欧米に比べると日本の人事は旧態依然として見えますが、日本の人事も「外圧」、つまり海外からの強い影響によって変わろうと努力しています。前回の記事「日本の採用面接が人をちゃんと見抜けない理由」で紹介した『How Google Works』に影響を受け、「グーグルに学べ!」とばかりにピープルアナリティクス(ビッグデータ解析の手法を用いて、社員の行動様式やパフォーマンスの分析を行い、人事などに活用する技術)や構造化面接について学ぶ人事担当者も増えてきました。

オンライン小売業の世界最大手、アマゾンの「AI採用」も人事関係者の間で大きな話題となりました。これは「AI」、すなわち人工知能を使って書類選考や面接などを行い採用するか否かを決める手法です。

ソフトバンクやサッポロホールディングスなど、大手企業でもAI採用を導入する動きがあります。

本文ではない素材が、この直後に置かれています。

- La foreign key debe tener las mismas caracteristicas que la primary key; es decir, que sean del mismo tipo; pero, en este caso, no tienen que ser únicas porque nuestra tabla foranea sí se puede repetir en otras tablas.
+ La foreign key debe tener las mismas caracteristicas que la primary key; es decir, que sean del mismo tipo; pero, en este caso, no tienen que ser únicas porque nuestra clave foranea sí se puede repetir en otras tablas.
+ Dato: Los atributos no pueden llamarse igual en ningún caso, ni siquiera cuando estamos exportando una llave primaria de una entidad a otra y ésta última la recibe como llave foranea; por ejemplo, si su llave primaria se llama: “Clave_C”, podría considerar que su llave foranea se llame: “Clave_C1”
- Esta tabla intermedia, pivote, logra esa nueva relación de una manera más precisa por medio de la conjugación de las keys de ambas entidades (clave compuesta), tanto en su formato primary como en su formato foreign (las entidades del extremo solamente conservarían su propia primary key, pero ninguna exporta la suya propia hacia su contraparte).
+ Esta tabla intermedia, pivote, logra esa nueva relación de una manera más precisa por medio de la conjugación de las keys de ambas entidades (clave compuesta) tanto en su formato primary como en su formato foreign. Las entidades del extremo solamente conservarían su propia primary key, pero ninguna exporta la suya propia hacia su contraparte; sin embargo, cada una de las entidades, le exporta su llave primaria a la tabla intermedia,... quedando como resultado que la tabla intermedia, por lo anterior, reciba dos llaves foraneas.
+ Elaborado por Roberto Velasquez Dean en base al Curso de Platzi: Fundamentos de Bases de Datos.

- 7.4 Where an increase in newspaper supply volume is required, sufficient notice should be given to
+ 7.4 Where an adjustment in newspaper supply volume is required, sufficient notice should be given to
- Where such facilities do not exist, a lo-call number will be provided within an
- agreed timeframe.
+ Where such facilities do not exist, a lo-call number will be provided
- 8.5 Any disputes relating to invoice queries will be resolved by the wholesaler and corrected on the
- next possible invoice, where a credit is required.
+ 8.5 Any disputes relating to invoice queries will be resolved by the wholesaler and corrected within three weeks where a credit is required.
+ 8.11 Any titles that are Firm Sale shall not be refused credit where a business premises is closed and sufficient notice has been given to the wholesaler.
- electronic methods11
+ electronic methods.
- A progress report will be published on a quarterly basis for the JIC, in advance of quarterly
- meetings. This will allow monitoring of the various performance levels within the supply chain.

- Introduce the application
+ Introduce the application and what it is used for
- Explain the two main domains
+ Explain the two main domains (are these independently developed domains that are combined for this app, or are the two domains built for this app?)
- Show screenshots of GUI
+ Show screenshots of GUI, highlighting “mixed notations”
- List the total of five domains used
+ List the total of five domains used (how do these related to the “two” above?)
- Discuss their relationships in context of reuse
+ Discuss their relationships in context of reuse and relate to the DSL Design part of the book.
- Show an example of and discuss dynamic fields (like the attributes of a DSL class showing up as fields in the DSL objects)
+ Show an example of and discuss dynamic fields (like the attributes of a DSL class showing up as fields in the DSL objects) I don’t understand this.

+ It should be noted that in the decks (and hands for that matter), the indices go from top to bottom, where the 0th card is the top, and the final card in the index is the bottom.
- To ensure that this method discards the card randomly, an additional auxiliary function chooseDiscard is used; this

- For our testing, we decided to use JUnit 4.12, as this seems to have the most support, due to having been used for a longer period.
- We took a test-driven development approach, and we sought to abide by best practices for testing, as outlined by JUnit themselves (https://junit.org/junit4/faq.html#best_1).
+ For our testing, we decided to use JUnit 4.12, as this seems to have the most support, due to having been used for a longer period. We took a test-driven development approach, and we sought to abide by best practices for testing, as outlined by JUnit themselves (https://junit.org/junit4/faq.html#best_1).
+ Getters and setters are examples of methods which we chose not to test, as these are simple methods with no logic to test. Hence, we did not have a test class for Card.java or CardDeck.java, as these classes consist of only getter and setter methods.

といっても、AIを使って書類選考にかかっていた時間を短縮し、空いた時間を面接に当てるのが主目的で、面接重視の姿勢は変わらないようです。

結局、志望者に一度も会わずに完全なるAI採用を実施したのは、私の知るところアマゾン1社だけ。エンジニアの採用において、プログラミングテストとパーソナリティーテストだけで内定の合否を行い、人事担当者と会うのは「入社交渉」のときが最初とのことでした。

アマゾンが「AI採用」をやめた理由

採用責任者によると、実際に人間が面接して判断するより社員の入社後のパフォーマンスがよく、離職率が低いという結果が出ているそうです。

ところが、2018年10月にアマゾンのAIツールが「女性差別」をしていることが判明し、AI採用はいったん取りやめとなってしまいました。原因は試供データの偏りによるもの。AIが採用すべき人物像を学習するために、アマゾンに送られてきた過去10年分の履歴書の情報を読み込んだところ、応募者の大半が男性だったため、AIが「採用すべき人材は男性が好ましい」と結論づけてしまったようです。